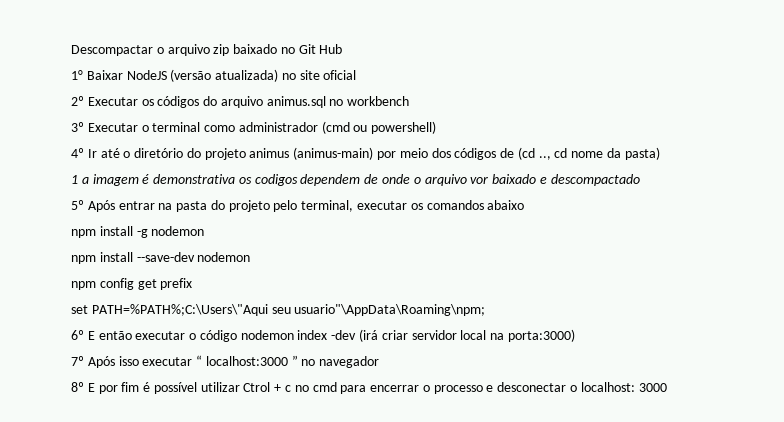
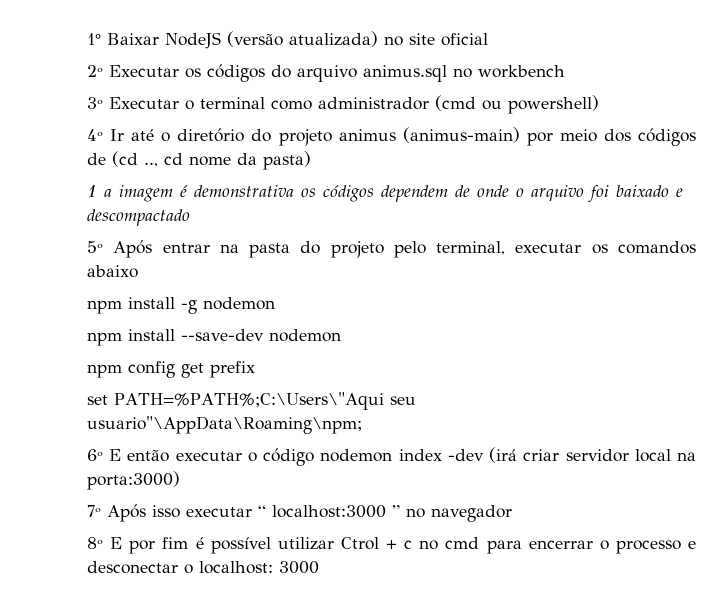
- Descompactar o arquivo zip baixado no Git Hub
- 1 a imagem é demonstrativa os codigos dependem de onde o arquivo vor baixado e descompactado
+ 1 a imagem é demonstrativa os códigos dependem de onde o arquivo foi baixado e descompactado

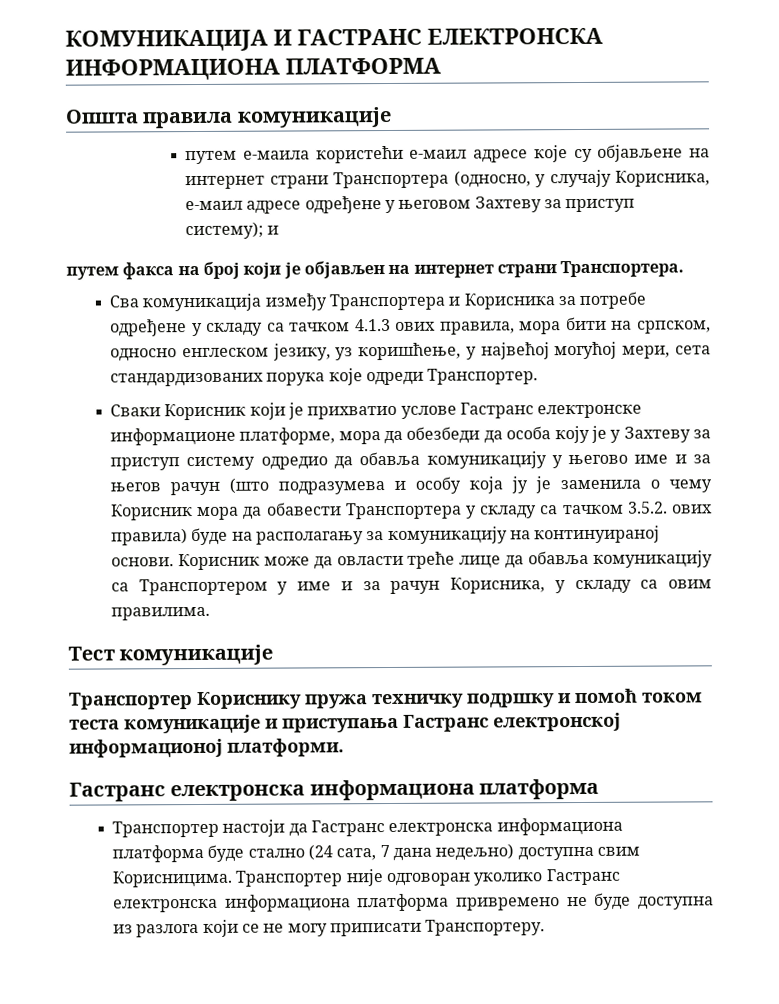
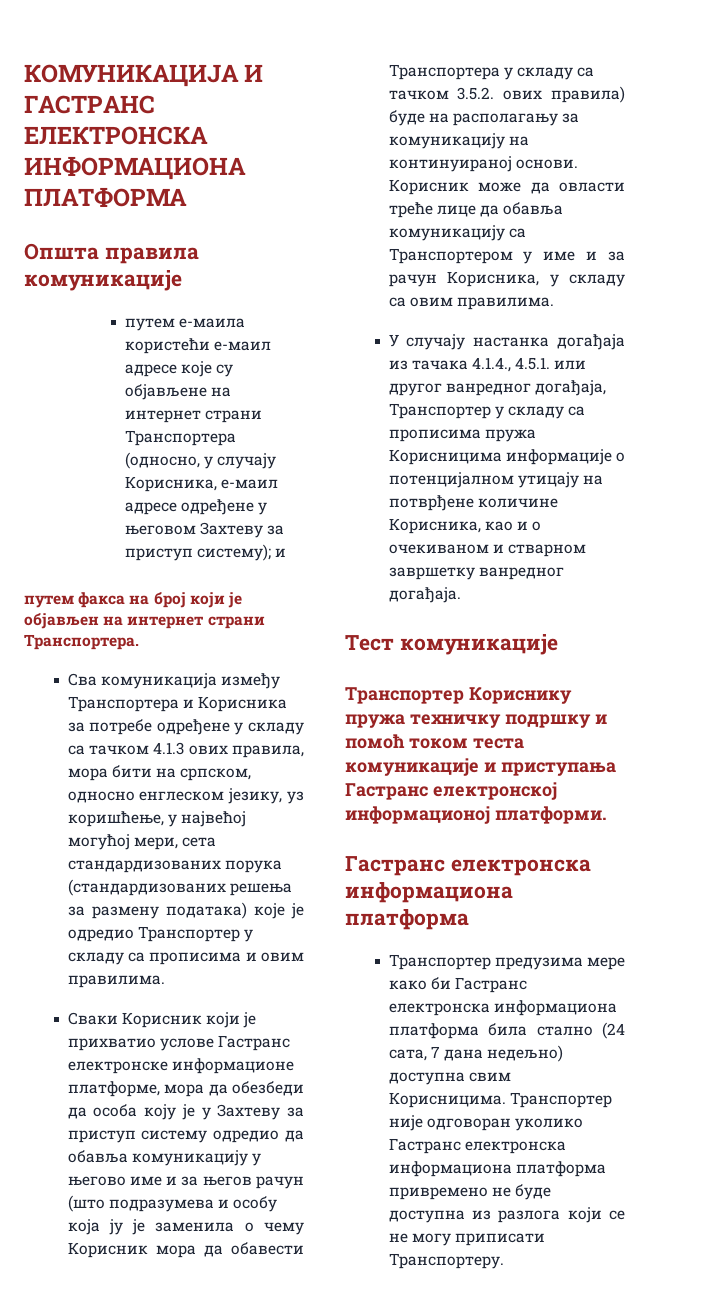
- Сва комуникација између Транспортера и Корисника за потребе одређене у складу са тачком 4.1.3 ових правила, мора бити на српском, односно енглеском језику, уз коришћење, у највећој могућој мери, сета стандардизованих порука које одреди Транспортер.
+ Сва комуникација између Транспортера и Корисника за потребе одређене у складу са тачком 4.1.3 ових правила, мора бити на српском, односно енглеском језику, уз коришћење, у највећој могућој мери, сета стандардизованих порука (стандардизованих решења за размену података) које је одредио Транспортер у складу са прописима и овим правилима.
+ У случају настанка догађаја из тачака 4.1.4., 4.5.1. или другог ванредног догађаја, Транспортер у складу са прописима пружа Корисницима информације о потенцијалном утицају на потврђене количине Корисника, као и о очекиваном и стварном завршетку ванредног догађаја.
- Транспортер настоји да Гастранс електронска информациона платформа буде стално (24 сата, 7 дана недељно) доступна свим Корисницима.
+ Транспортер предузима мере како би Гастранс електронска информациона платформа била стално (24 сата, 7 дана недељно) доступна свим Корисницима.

^^^^^^^^

**What is needed**
Write out the lines of the listing from the one that holds "- 1 a imagem" to the very last line, both included, exactly as they appear and without any pictures.

**Output**
- 1 a imagem é demonstrativa os codigos dependem de onde o arquivo vor baixado e descompactado
+ 1 a imagem é demonstrativa os códigos dependem de onde o arquivo foi baixado e descompactado

- Сва комуникација између Транспортера и Корисника за потребе одређене у складу са тачком 4.1.3 ових правила, мора бити на српском, односно енглеском језику, уз коришћење, у највећој могућој мери, сета стандардизованих порука које одреди Транспортер.
+ Сва комуникација између Транспортера и Корисника за потребе одређене у складу са тачком 4.1.3 ових правила, мора бити на српском, односно енглеском језику, уз коришћење, у највећој могућој мери, сета стандардизованих порука (стандардизованих решења за размену података) које је одредио Транспортер у складу са прописима и овим правилима.
+ У случају настанка догађаја из тачака 4.1.4., 4.5.1. или другог ванредног догађаја, Транспортер у складу са прописима пружа Корисницима информације о потенцијалном утицају на потврђене количине Корисника, као и о очекиваном и стварном завршетку ванредног догађаја.
- Транспортер настоји да Гастранс електронска информациона платформа буде стално (24 сата, 7 дана недељно) доступна свим Корисницима.
+ Транспортер предузима мере како би Гастранс електронска информациона платформа била стално (24 сата, 7 дана недељно) доступна свим Корисницима.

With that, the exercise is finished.